If Gharwar is past peak, then chances are so is Saudi Arabia. If Saudi Arabia is past peak, then chances are so is the world.

3 Comments:

Anonymous PMM said...

Hiya Jim.

Do you have an opinion on why the mainstream media is silent on the issue of peak oil? I just did a search of the BBC website for Ghawar and found nothing of any relevence. Same with Guardian Online, who you'd expect to be flagging this kind of stuff. It just doesn't make sense. Is it to keep us from panicking? Don't they understand it's importance? As much as I try, I can't understand why the biggest issue facing our society isn't plastered all over every front page and news bulletin.

17/4/05 04:02  
Blogger L said...

we in the West are so irresponsible (and our current administration is so stupid) that I suppose most people really don't care. Of course, I'm living in an area filled with religious right-wing whackos who are HAPPY about this sort of thing, because it means that these are the End Times. Sheesh.

17/4/05 18:45  
Blogger Jim Bliss said...

PMM, I do indeed have an opinion on the apparent media silence. But it's just that; an opinion. I try to avoid dropping my own personal conspiracy theories into discussions about peak oil as in the eyes of some it can undermine the credibility of any solid research being presented.

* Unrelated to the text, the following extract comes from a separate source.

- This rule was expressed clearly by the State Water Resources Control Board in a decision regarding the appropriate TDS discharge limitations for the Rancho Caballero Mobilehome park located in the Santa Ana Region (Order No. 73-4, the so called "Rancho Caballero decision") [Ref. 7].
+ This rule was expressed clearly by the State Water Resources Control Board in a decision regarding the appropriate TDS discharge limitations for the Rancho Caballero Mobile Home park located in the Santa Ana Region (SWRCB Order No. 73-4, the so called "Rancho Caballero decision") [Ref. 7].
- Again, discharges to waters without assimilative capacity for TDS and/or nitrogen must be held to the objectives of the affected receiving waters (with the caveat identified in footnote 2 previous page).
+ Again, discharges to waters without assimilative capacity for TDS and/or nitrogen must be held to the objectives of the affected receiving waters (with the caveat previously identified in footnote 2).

I believe that the mainstream media has a vested interest in delaying news about peak oil for as long as possible. I believe that as soon as the realisation sinks in that it is consumerism itself which is responsible for this mess, that there will be a serious risk of scape-goating.

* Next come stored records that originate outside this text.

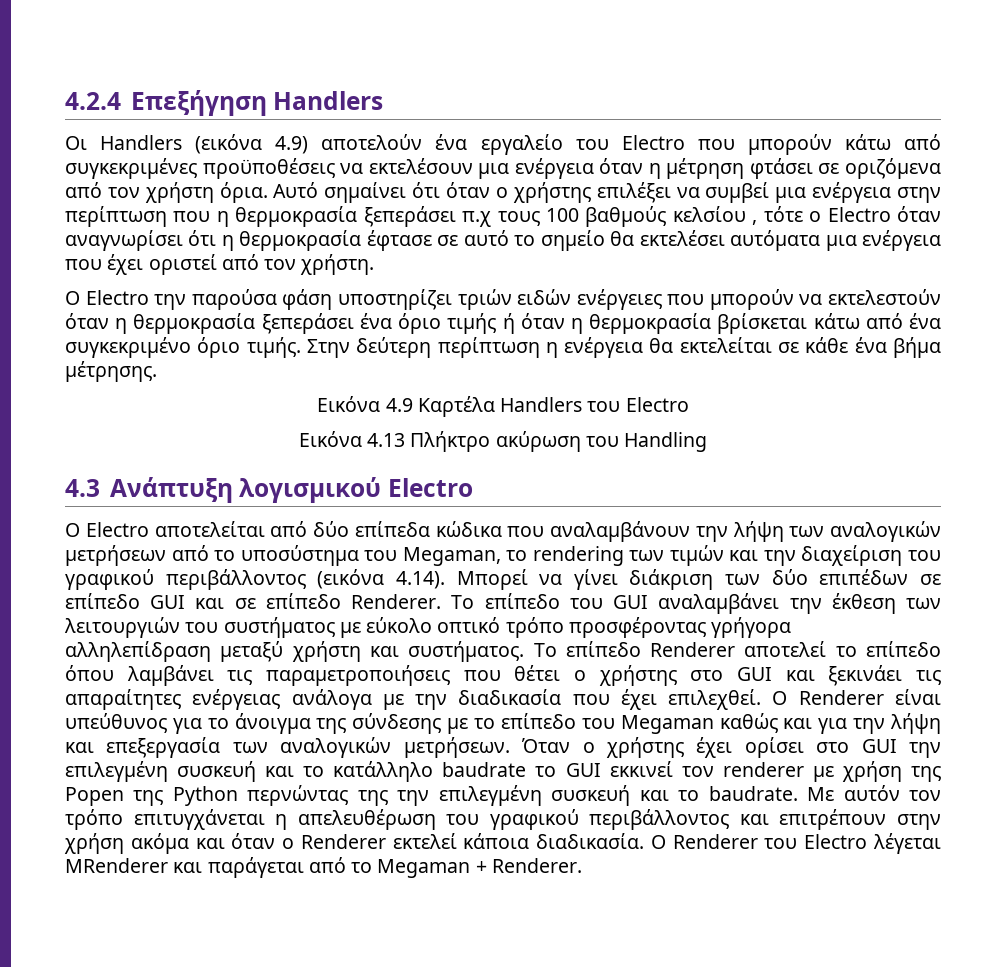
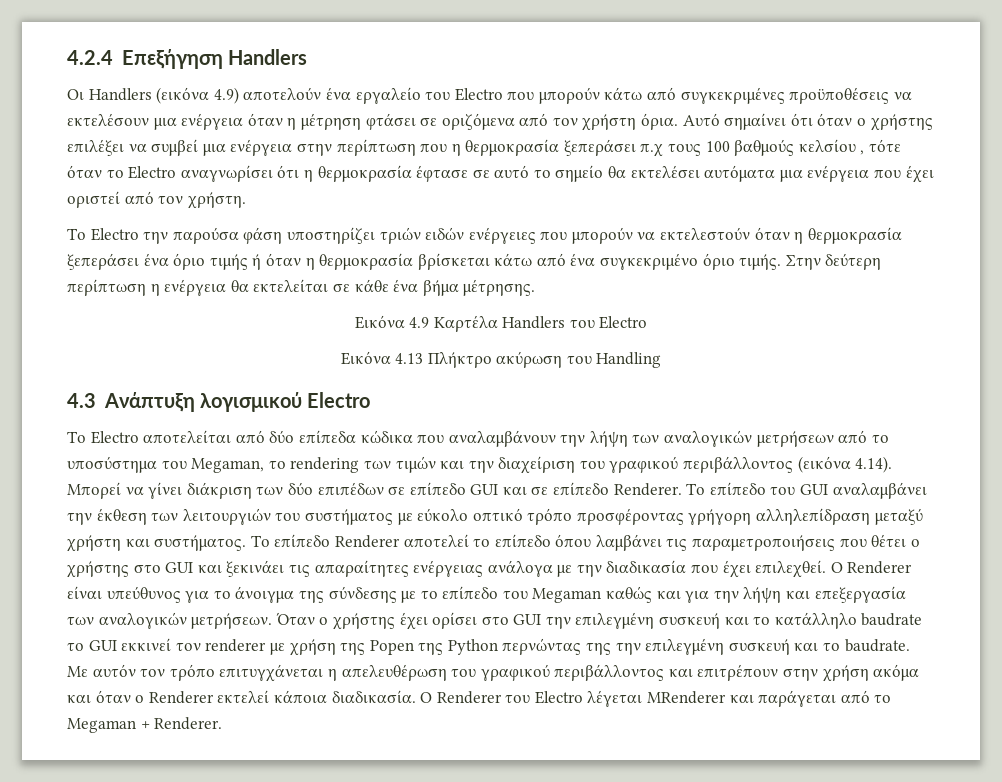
- Αυτό σημαίνει ότι όταν ο χρήστης επιλέξει να συμβεί μια ενέργεια στην περίπτωση που η θερμοκρασία ξεπεράσει π.χ τους 100 βαθμούς κελσίου , τότε ο Electro όταν αναγνωρίσει ότι η θερμοκρασία έφτασε σε αυτό το σημείο θα εκτελέσει αυτόματα μια ενέργεια που έχει οριστεί από τον χρήστη.
+ Αυτό σημαίνει ότι όταν ο χρήστης επιλέξει να συμβεί μια ενέργεια στην περίπτωση που η θερμοκρασία ξεπεράσει π.χ τους 100 βαθμούς κελσίου , τότε όταν το Electro αναγνωρίσει ότι η θερμοκρασία έφτασε σε αυτό το σημείο θα εκτελέσει αυτόματα μια ενέργεια που έχει οριστεί από τον χρήστη.
- Ο Electro την παρούσα φάση υποστηρίζει τριών ειδών ενέργειες που μπορούν να εκτελεστούν όταν η θερμοκρασία ξεπεράσει ένα όριο τιμής ή όταν η θερμοκρασία βρίσκεται κάτω από ένα συγκεκριμένο όριο τιμής.
+ Το Electro την παρούσα φάση υποστηρίζει τριών ειδών ενέργειες που μπορούν να εκτελεστούν όταν η θερμοκρασία ξεπεράσει ένα όριο τιμής ή όταν η θερμοκρασία βρίσκεται κάτω από ένα συγκεκριμένο όριο τιμής.
- Ο Electro αποτελείται από δύο επίπεδα κώδικα που αναλαμβάνουν την λήψη των αναλογικών μετρήσεων από το υποσύστημα του Megaman, το rendering των τιμών και την διαχείριση του γραφικού περιβάλλοντος (εικόνα 4.14). Μπορεί να γίνει διάκριση των δύο επιπέδων σε επίπεδο GUI και σε επίπεδο Renderer.
+ Το Electro αποτελείται από δύο επίπεδα κώδικα που αναλαμβάνουν την λήψη των αναλογικών μετρήσεων από το υποσύστημα του Megaman, το rendering των τιμών και την διαχείριση του γραφικού περιβάλλοντος (εικόνα 4.14). Μπορεί να γίνει διάκριση των δύο επιπέδων σε επίπεδο GUI και σε επίπεδο Renderer.
- Το επίπεδο του GUI αναλαμβάνει την έκθεση των λειτουργιών του συστήματος με εύκολο οπτικό τρόπο προσφέροντας γρήγορα αλληλεπίδραση μεταξύ χρήστη και συστήματος.
+ Το επίπεδο του GUI αναλαμβάνει την έκθεση των λειτουργιών του συστήματος με εύκολο οπτικό τρόπο προσφέροντας γρήγορη αλληλεπίδραση μεταξύ χρήστη και συστήματος.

Financiers, economists, advertisers and the media will be reviled for their part in the debacle. And the power currently experienced by the large media conglomerates will disappear.

For this reason it makes sense to delay the news for as long as possible, in the hope (for remember, these folks take economists seriously) that The Market hurries up with it's solution.

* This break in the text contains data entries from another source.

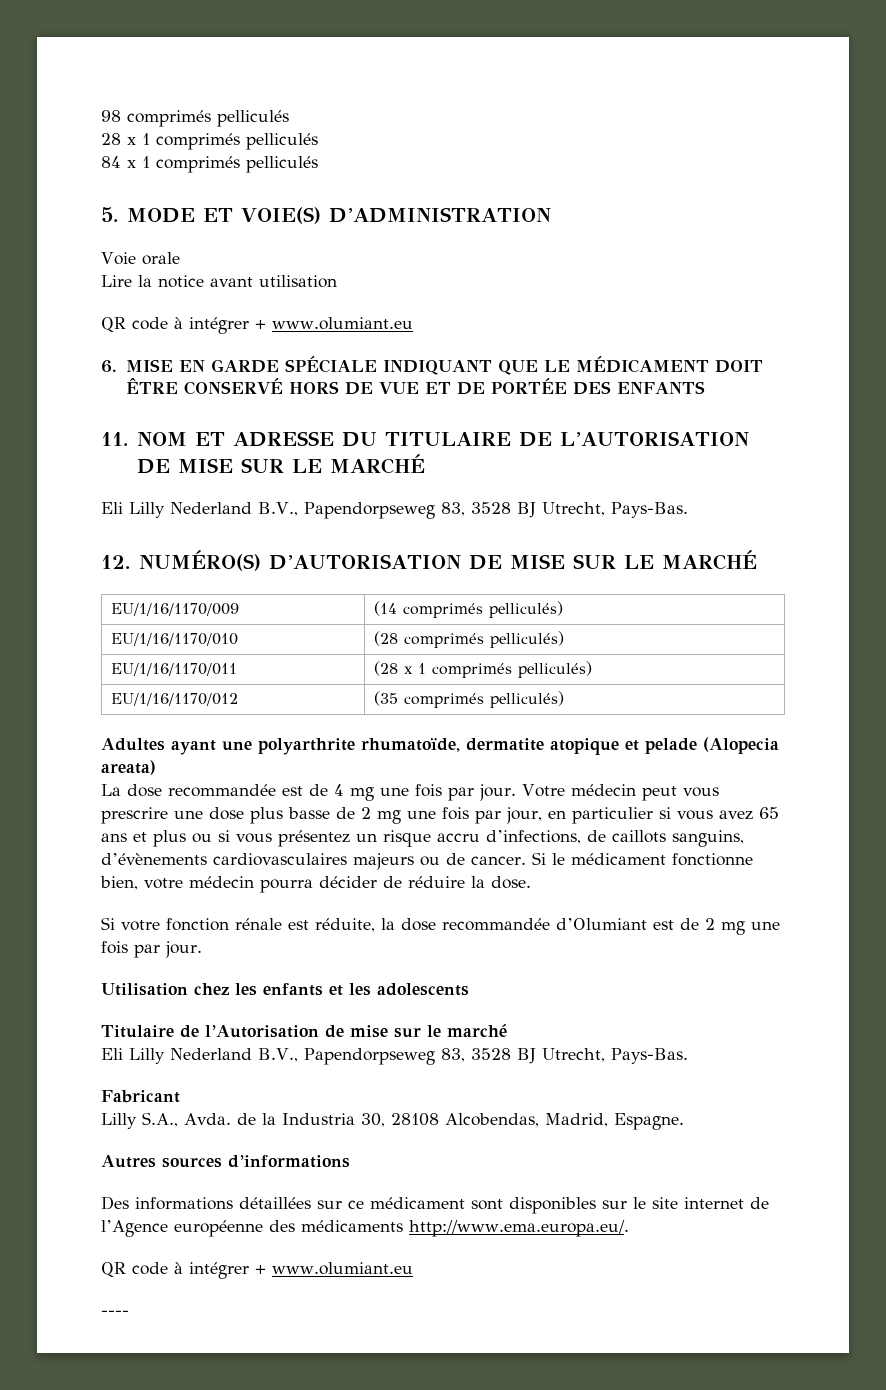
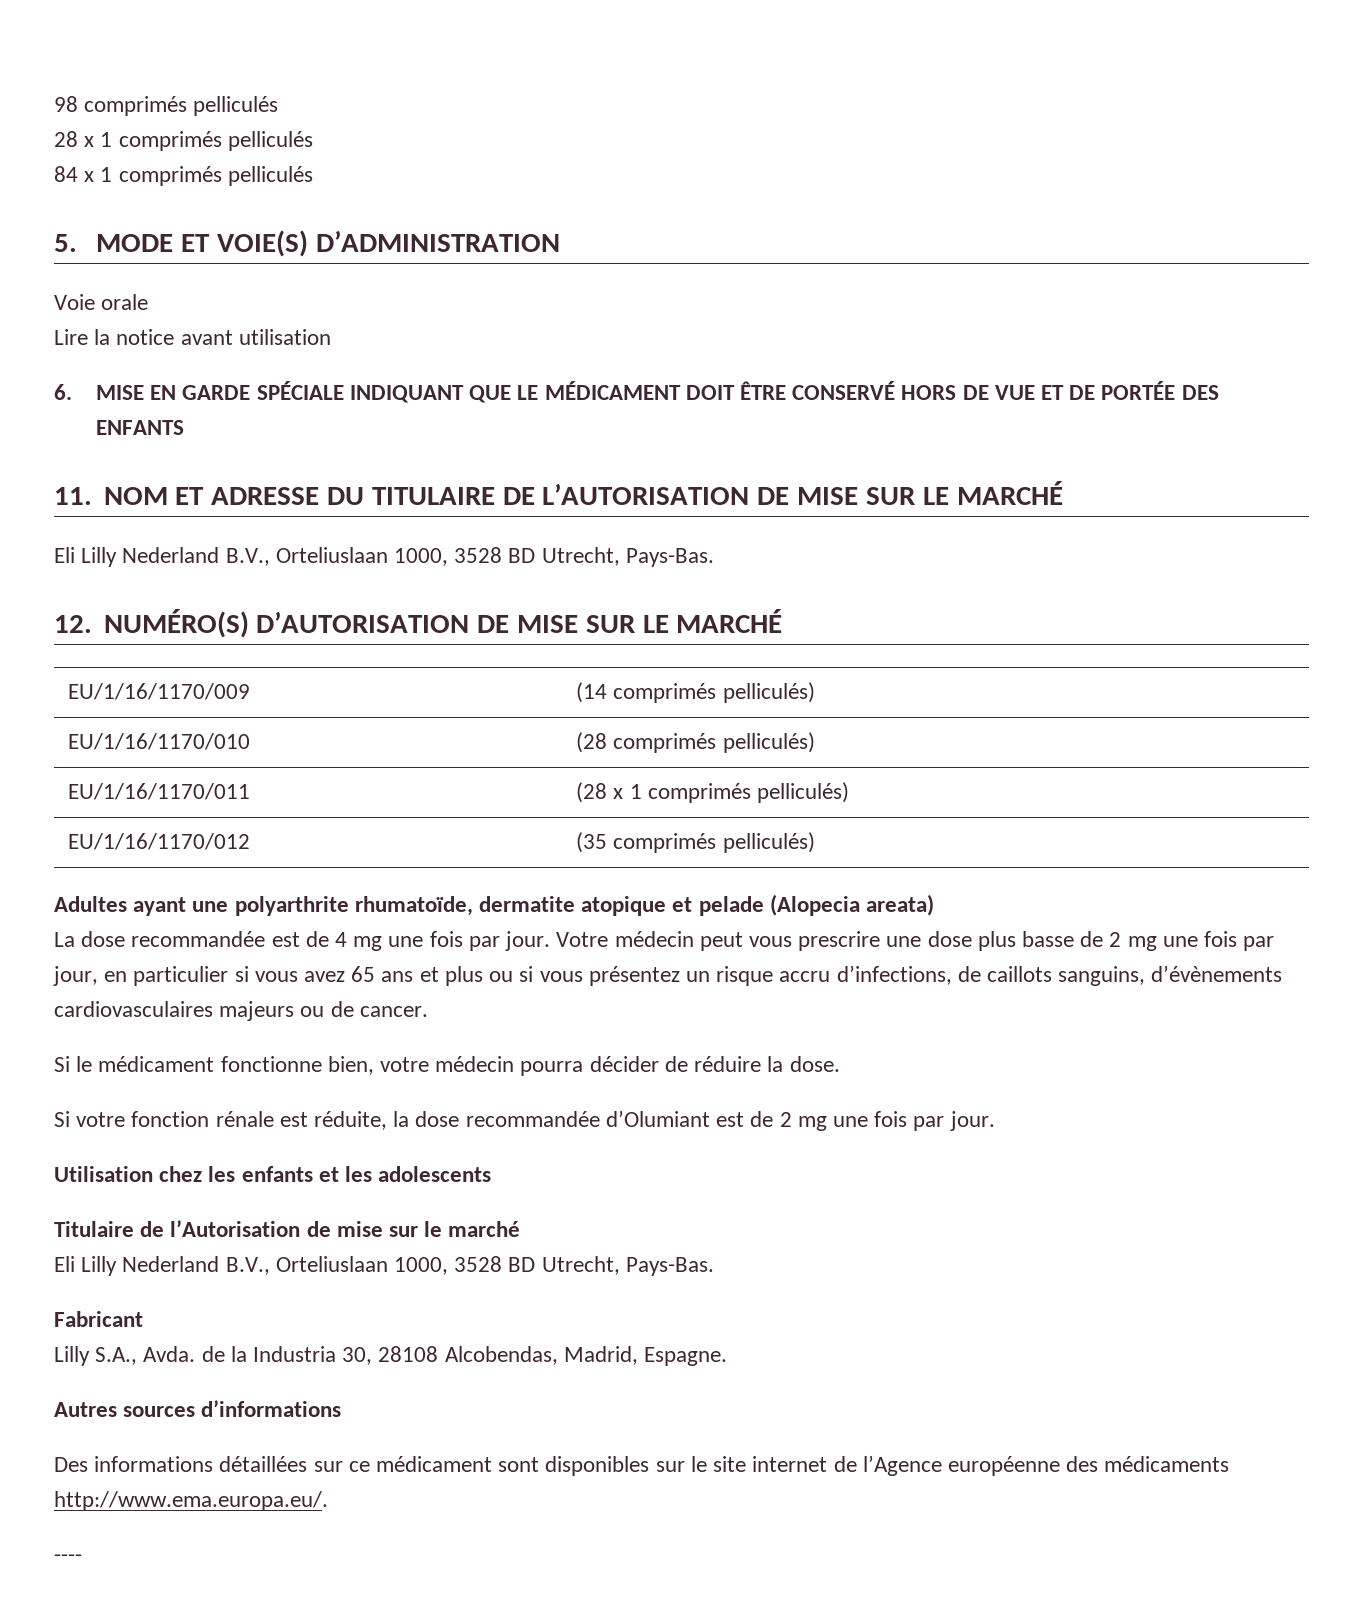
  Lire la notice avant utilisation
- QR code à intégrer + www.olumiant.eu
  11. NOM ET ADRESSE DU TITULAIRE DE L’AUTORISATION DE MISE SUR LE MARCHÉ
- Eli Lilly Nederland B.V., Papendorpseweg 83, 3528 BJ Utrecht, Pays-Bas.
+ Eli Lilly Nederland B.V., Orteliuslaan 1000, 3528 BD Utrecht, Pays-Bas.
- Votre médecin peut vous prescrire une dose plus basse de 2 mg une fois par jour, en particulier si vous avez 65 ans et plus ou si vous présentez un risque accru d’infections, de caillots sanguins, d’évènements cardiovasculaires majeurs ou de cancer. Si le médicament fonctionne bien, votre médecin pourra décider de réduire la dose.
+ Votre médecin peut vous prescrire une dose plus basse de 2 mg une fois par jour, en particulier si vous avez 65 ans et plus ou si vous présentez un risque accru d’infections, de caillots sanguins, d’évènements cardiovasculaires majeurs ou de cancer.
+ Si le médicament fonctionne bien, votre médecin pourra décider de réduire la dose.
  Titulaire de l’Autorisation de mise sur le marché
- Eli Lilly Nederland B.V., Papendorpseweg 83, 3528 BJ Utrecht, Pays-Bas.
+ Eli Lilly Nederland B.V., Orteliuslaan 1000, 3528 BD Utrecht, Pays-Bas.
  Des informations détaillées sur ce médicament sont disponibles sur le site internet de l’Agence européenne des médicaments http://www.ema.europa.eu/.
- QR code à intégrer + www.olumiant.eu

L I don't envy you. I can think of few worse places to see out an energy crisis than a southern US state. Guns, religion and patriotism all rolled into one big psychopathic explosion of frustration. Jeez... just imagine how out-of-control the place will get when there's not enough power to run the air-conditioners?!

Thing is, I'm not sure it's really "us in the west". I'm fairly convinced it's a human thing. We in the west just happened to be the ones who developed (and then exported) consumerism. I don't blame the west for that, no more than I blame Asia for bird flu. It just happens to be the place where the illness first took root.

I blame us now though. Now that we have clear evidence that our way of life is unsustainable and destructive, yet do nothing about it. That's our real crime.